Material to process: Begin
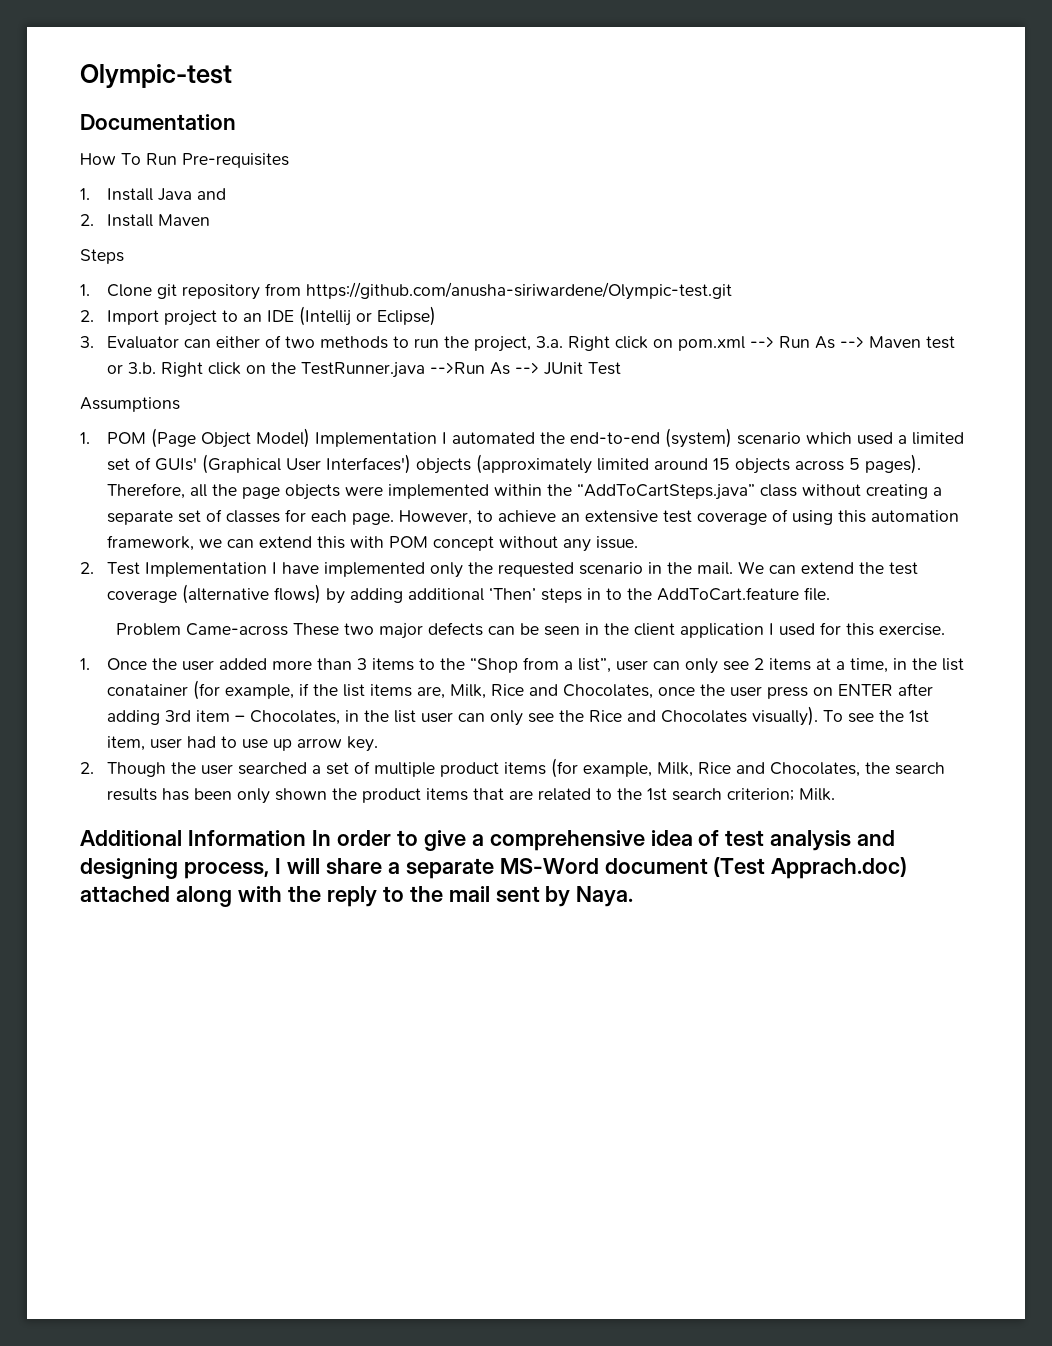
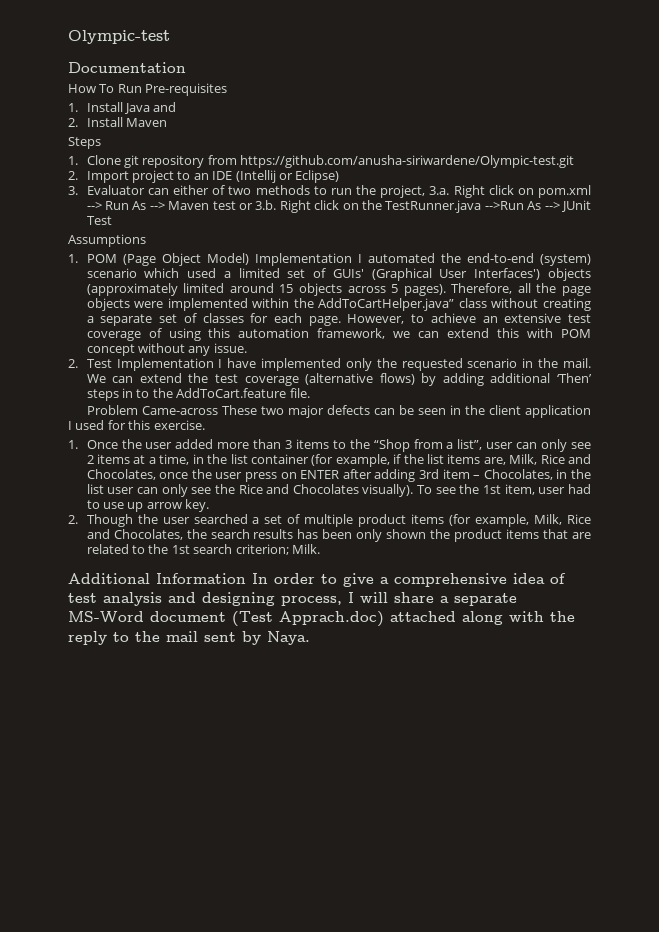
[577,483,756,500] “AddToCartSteps.java” -> [318,298,455,311] AddToCartHelper.java”
[107,684,189,696] conatainer -> [250,454,309,464] container

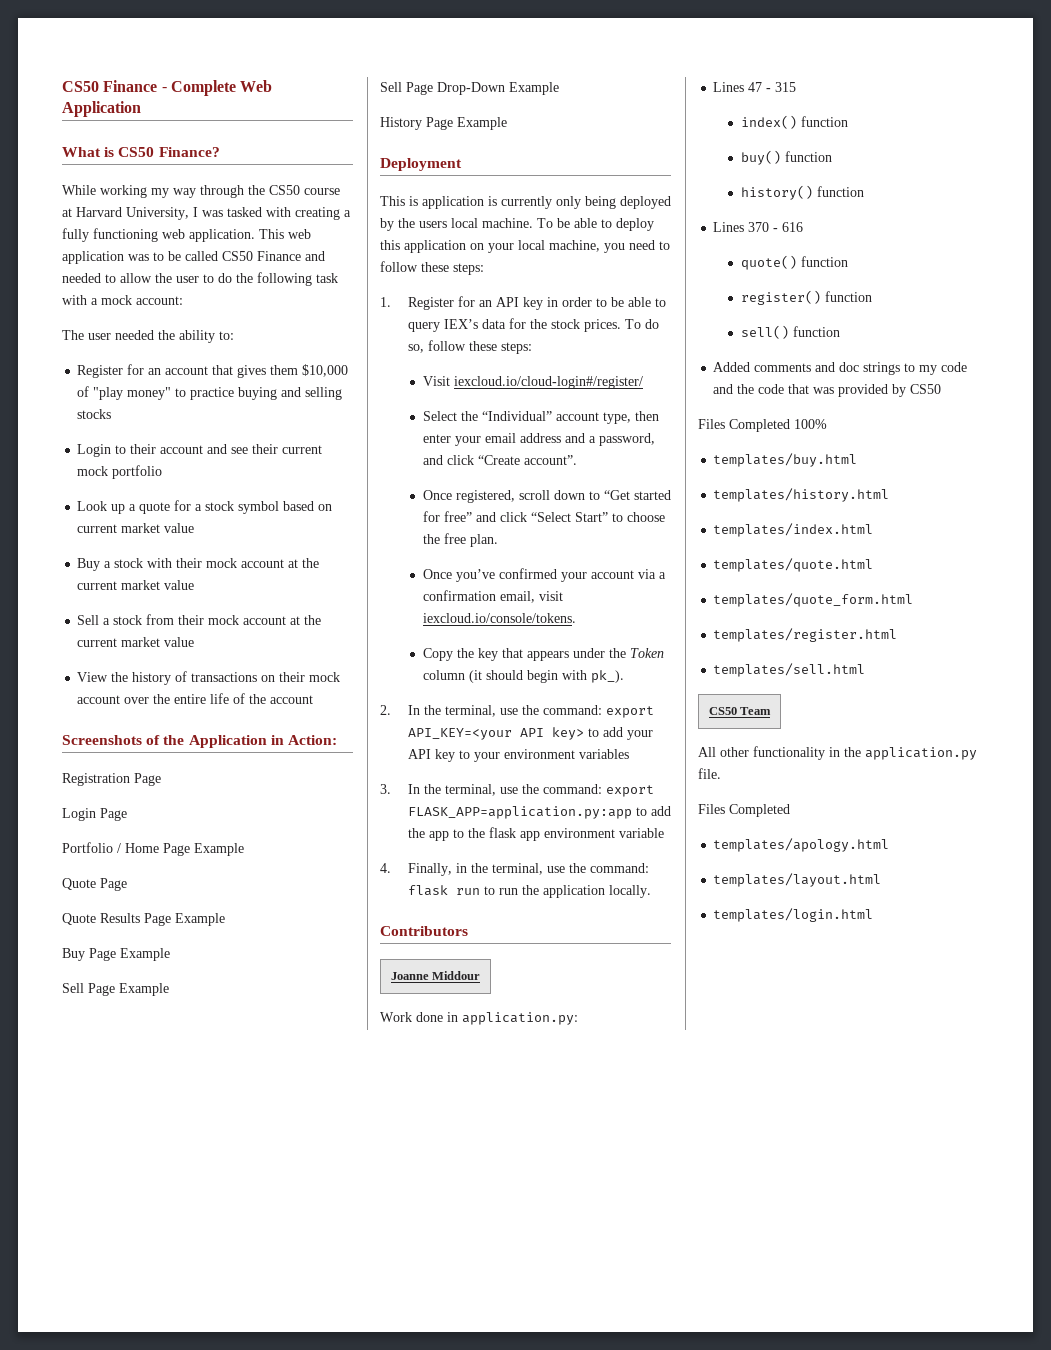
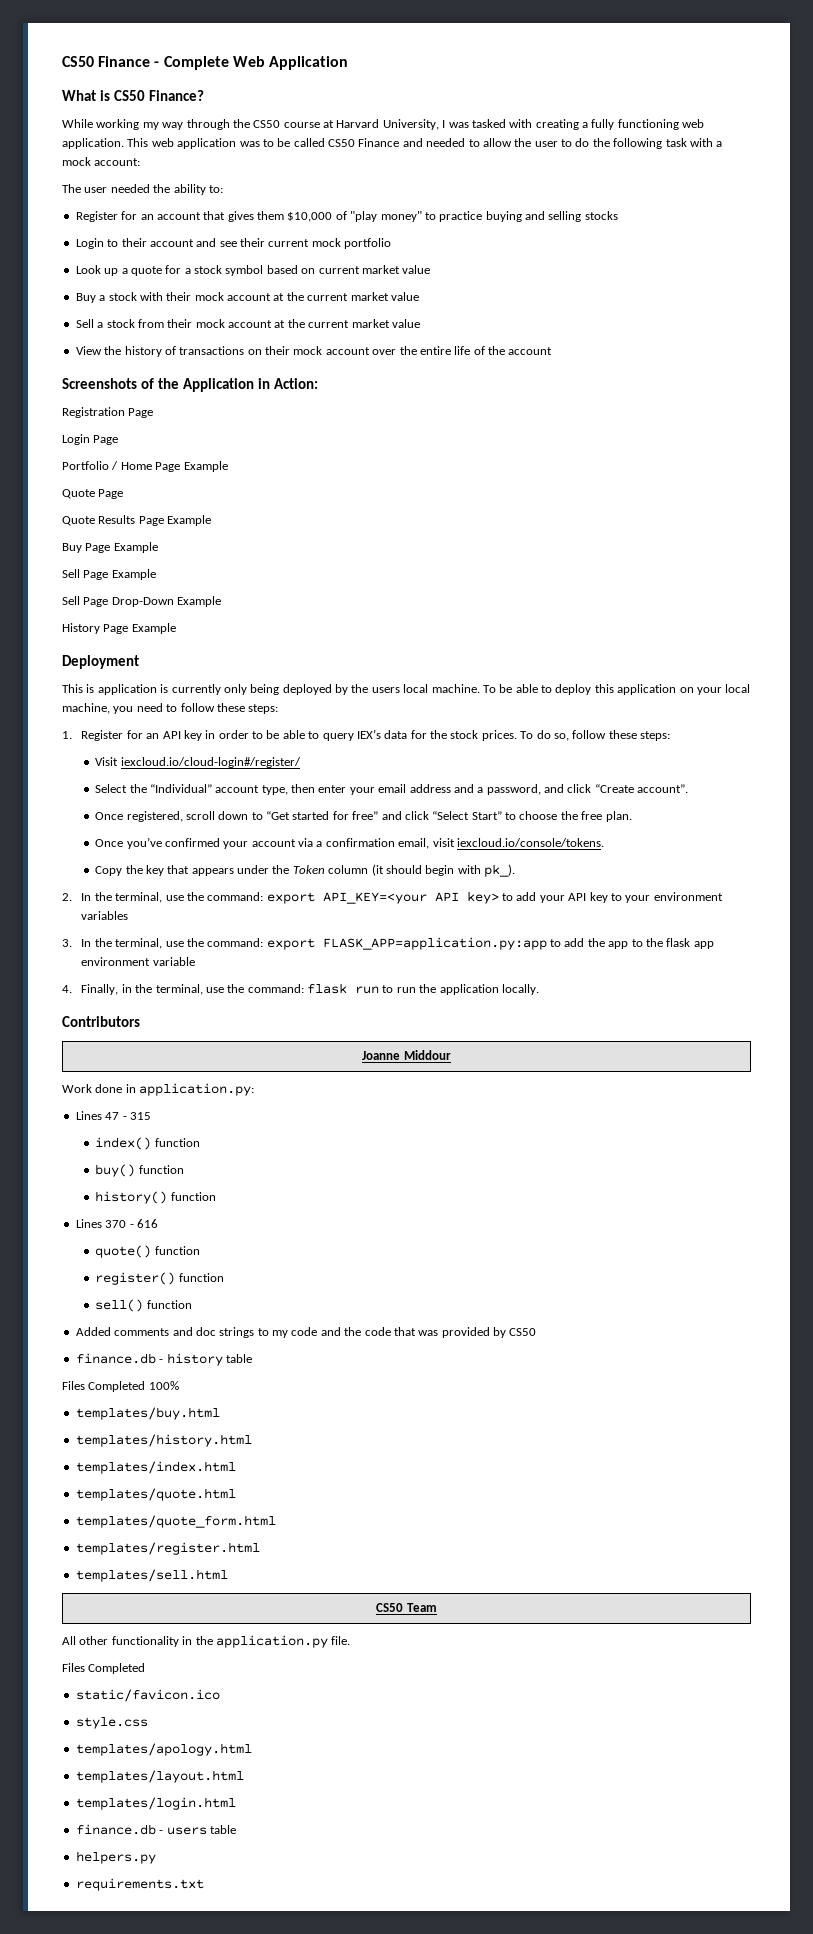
(942, 389) none -> [75,1353,252,1366] // finance.db - history table
(790, 810) none -> [75,1689,220,1702] [75,1717,148,1729] // static/favicon.ico // style.css
(874, 915) none -> [75,1824,236,1835] [75,1851,156,1864] [75,1878,204,1891] // finance.db - users table // helpers.py // requirements.txt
Material to process: End
--- What the exercise asks ---
Check the data above line by line for the word "table". State only how many lines contain it.

--- Exercise response ---
2